Task description
The lines you return must be all those in the data that hold the string "support".
─── Records supplied ───
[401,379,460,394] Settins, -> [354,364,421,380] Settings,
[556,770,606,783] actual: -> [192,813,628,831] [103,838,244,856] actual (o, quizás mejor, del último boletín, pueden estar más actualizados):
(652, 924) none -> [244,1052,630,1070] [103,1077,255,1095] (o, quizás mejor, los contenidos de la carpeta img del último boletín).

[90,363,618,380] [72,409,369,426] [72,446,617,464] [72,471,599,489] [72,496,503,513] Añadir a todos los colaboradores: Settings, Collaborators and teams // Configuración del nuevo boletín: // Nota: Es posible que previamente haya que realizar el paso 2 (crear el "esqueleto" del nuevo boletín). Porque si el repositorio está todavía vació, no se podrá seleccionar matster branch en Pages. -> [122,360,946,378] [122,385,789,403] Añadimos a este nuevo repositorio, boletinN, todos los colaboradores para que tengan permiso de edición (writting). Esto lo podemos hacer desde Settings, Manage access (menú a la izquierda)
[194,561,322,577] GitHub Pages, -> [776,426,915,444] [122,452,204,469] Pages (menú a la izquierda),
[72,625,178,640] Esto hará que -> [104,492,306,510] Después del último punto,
───
─── Records supplied ───
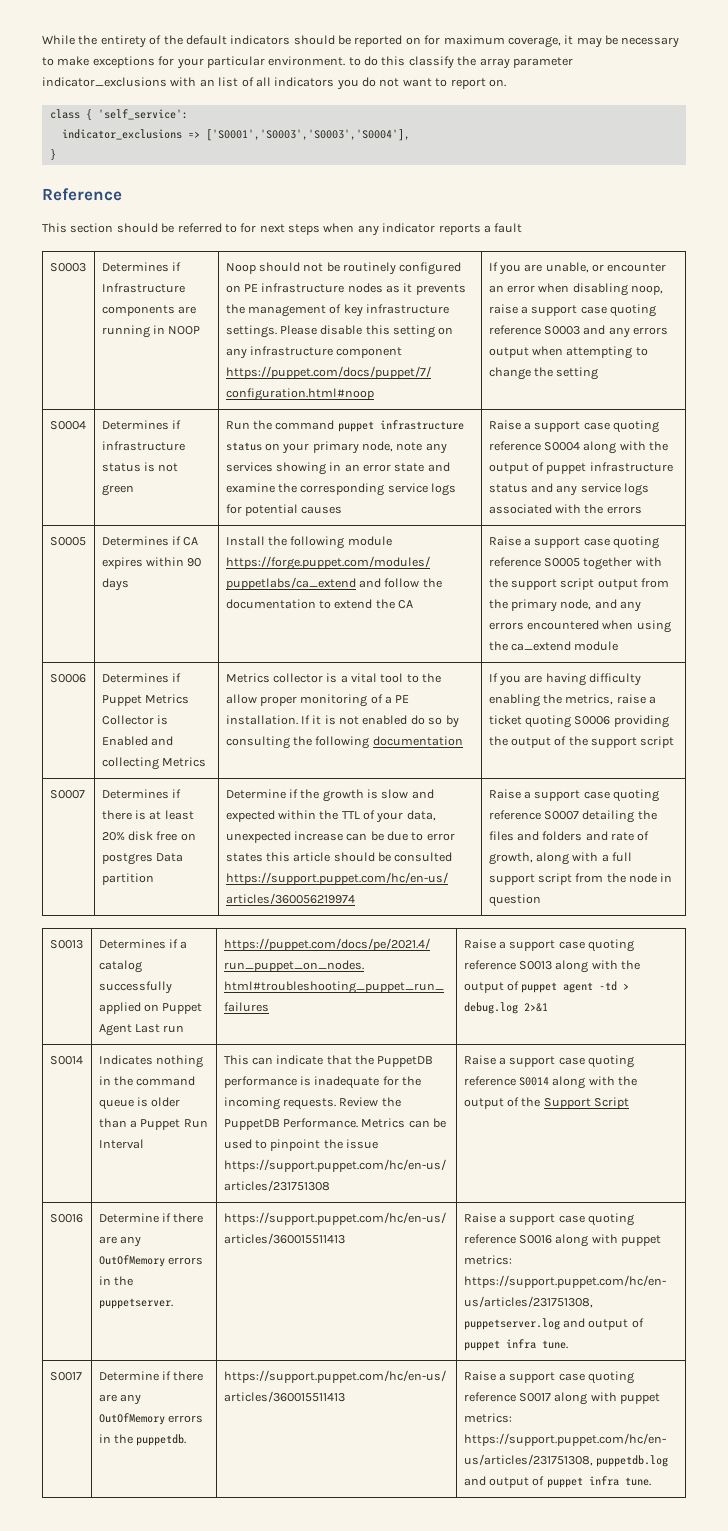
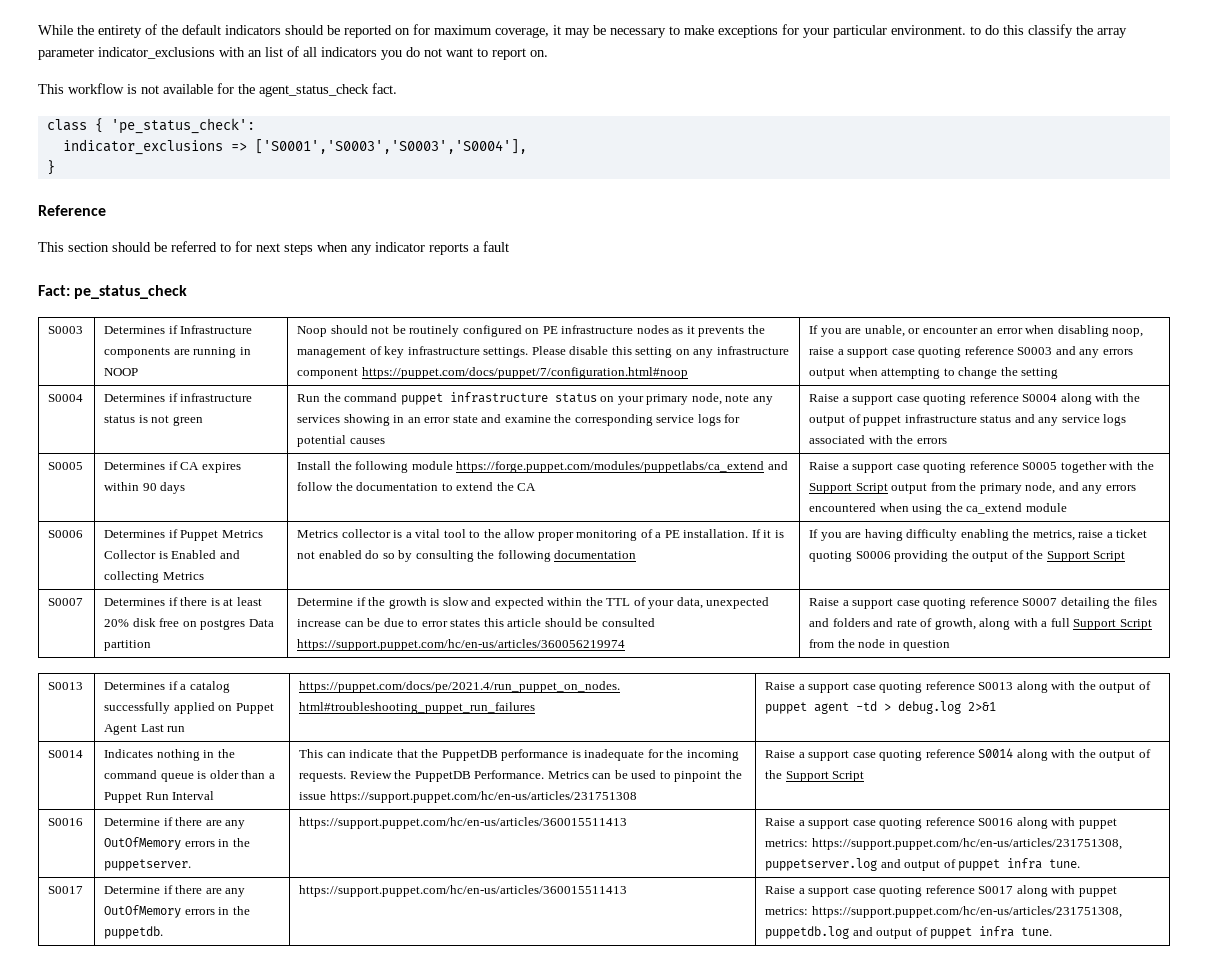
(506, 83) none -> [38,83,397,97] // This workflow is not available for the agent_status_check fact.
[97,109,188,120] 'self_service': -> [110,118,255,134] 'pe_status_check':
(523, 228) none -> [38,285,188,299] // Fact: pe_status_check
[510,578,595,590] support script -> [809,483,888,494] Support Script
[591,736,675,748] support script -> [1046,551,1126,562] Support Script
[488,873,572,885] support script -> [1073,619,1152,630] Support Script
───
─── Records supplied ───
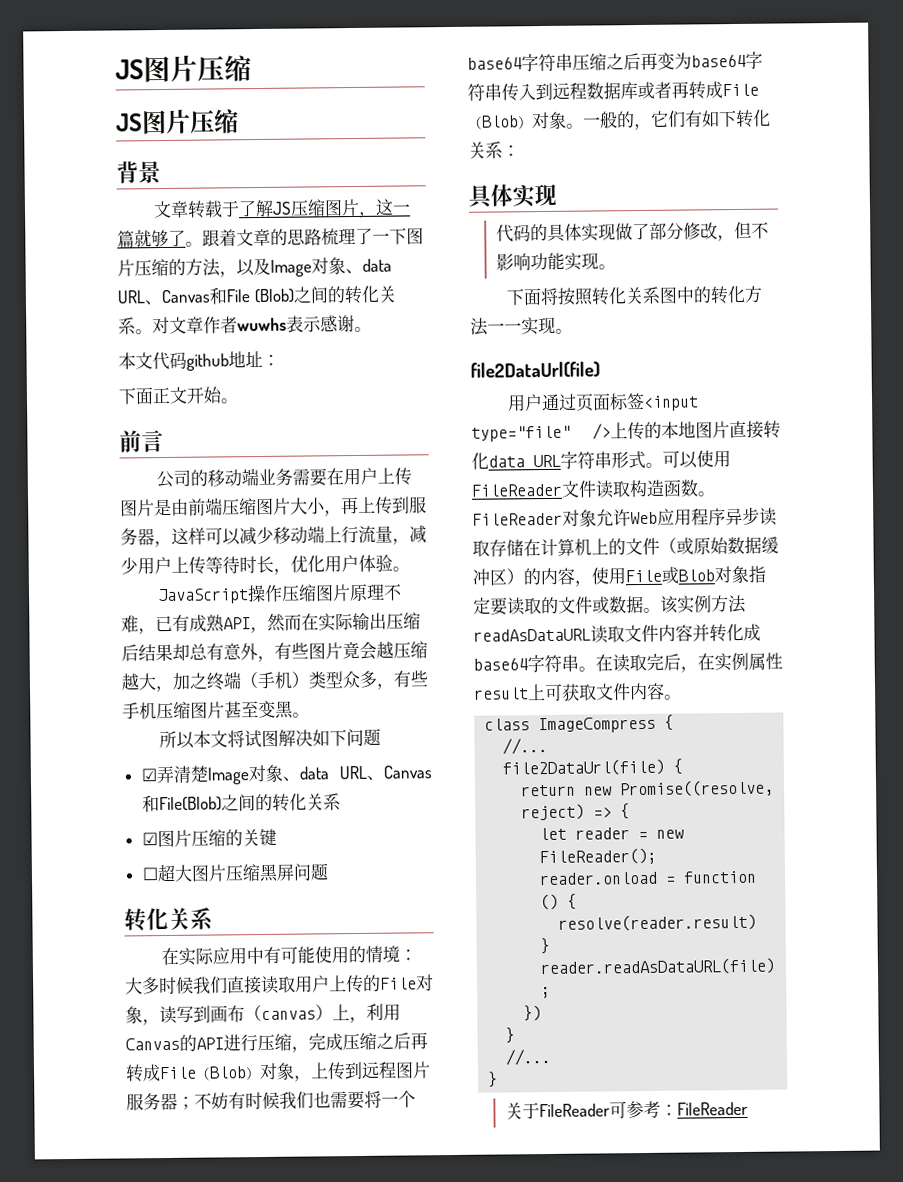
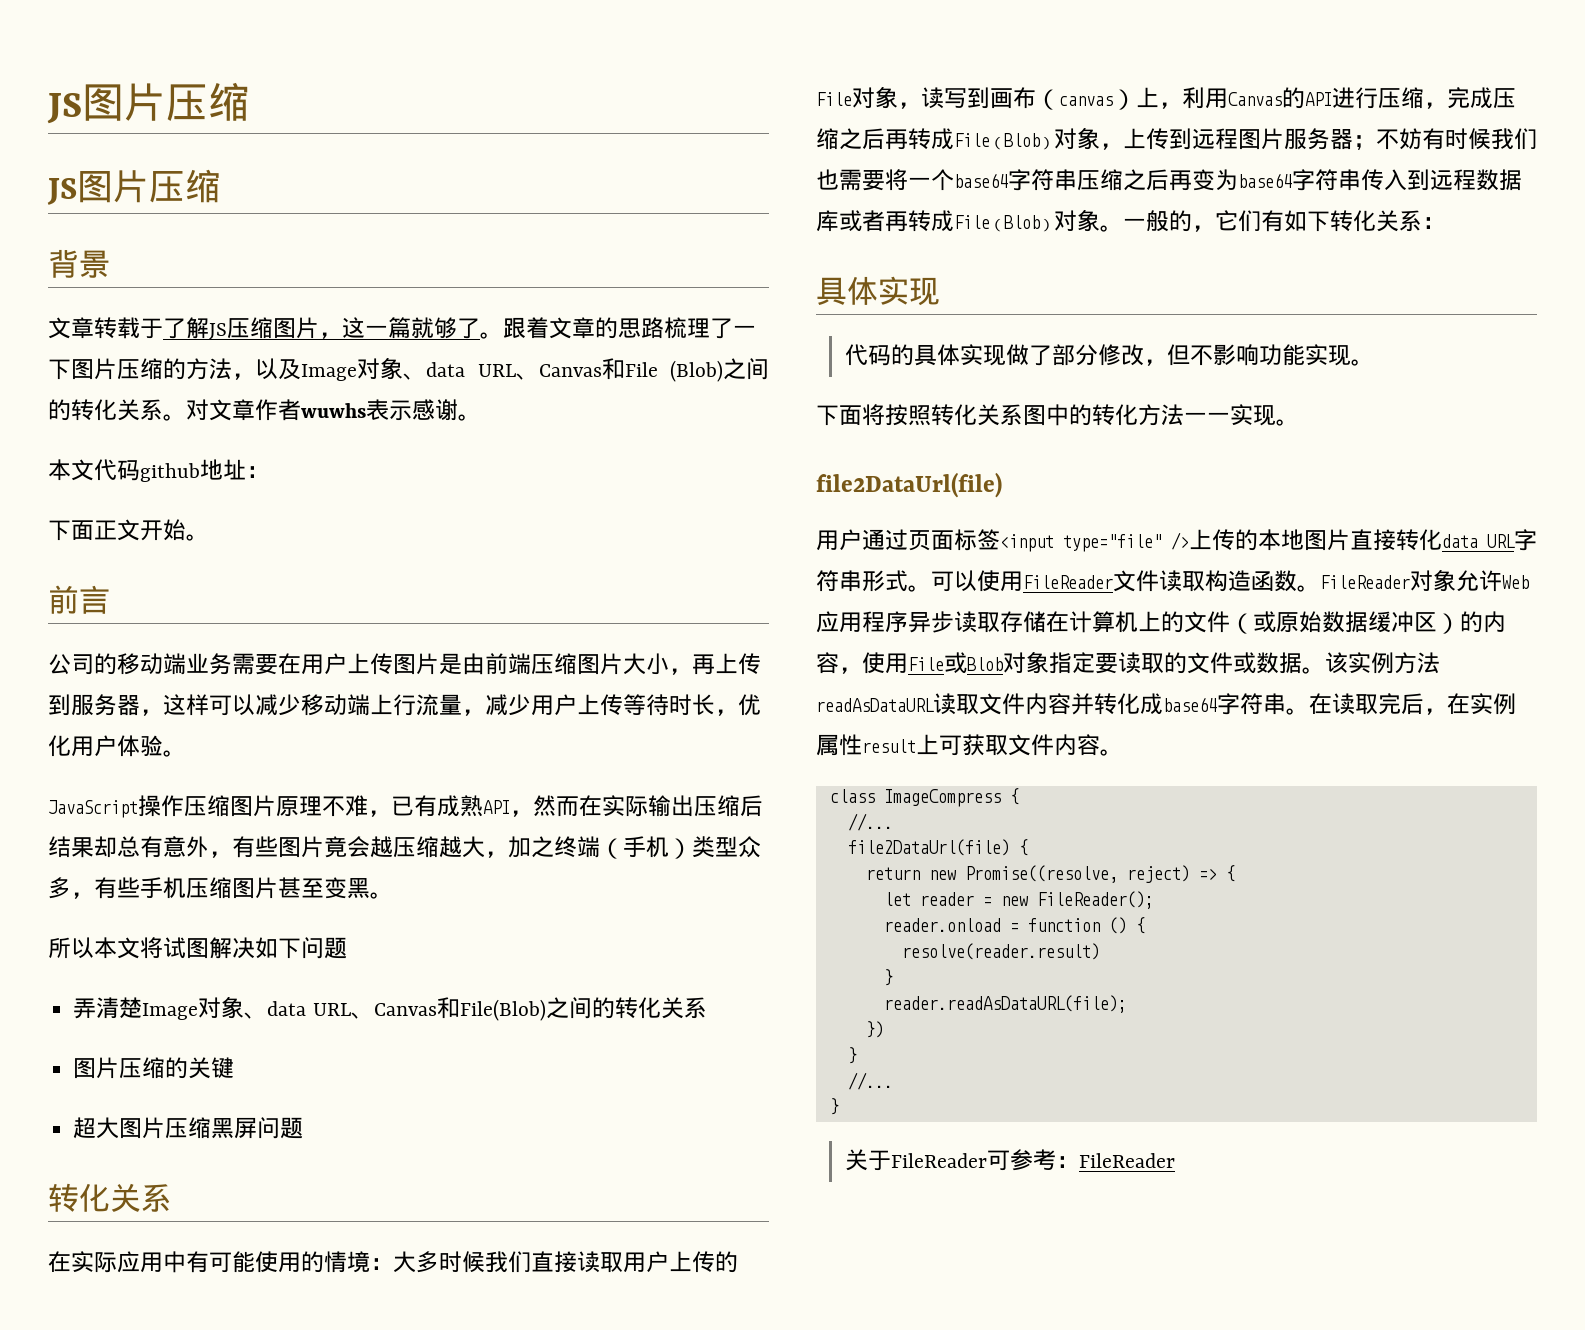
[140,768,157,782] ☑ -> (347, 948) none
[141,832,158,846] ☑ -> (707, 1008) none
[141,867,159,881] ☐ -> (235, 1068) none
───
Completed exercise
[510,578,595,590] support script -> [809,483,888,494] Support Script
[591,736,675,748] support script -> [1046,551,1126,562] Support Script
[488,873,572,885] support script -> [1073,619,1152,630] Support Script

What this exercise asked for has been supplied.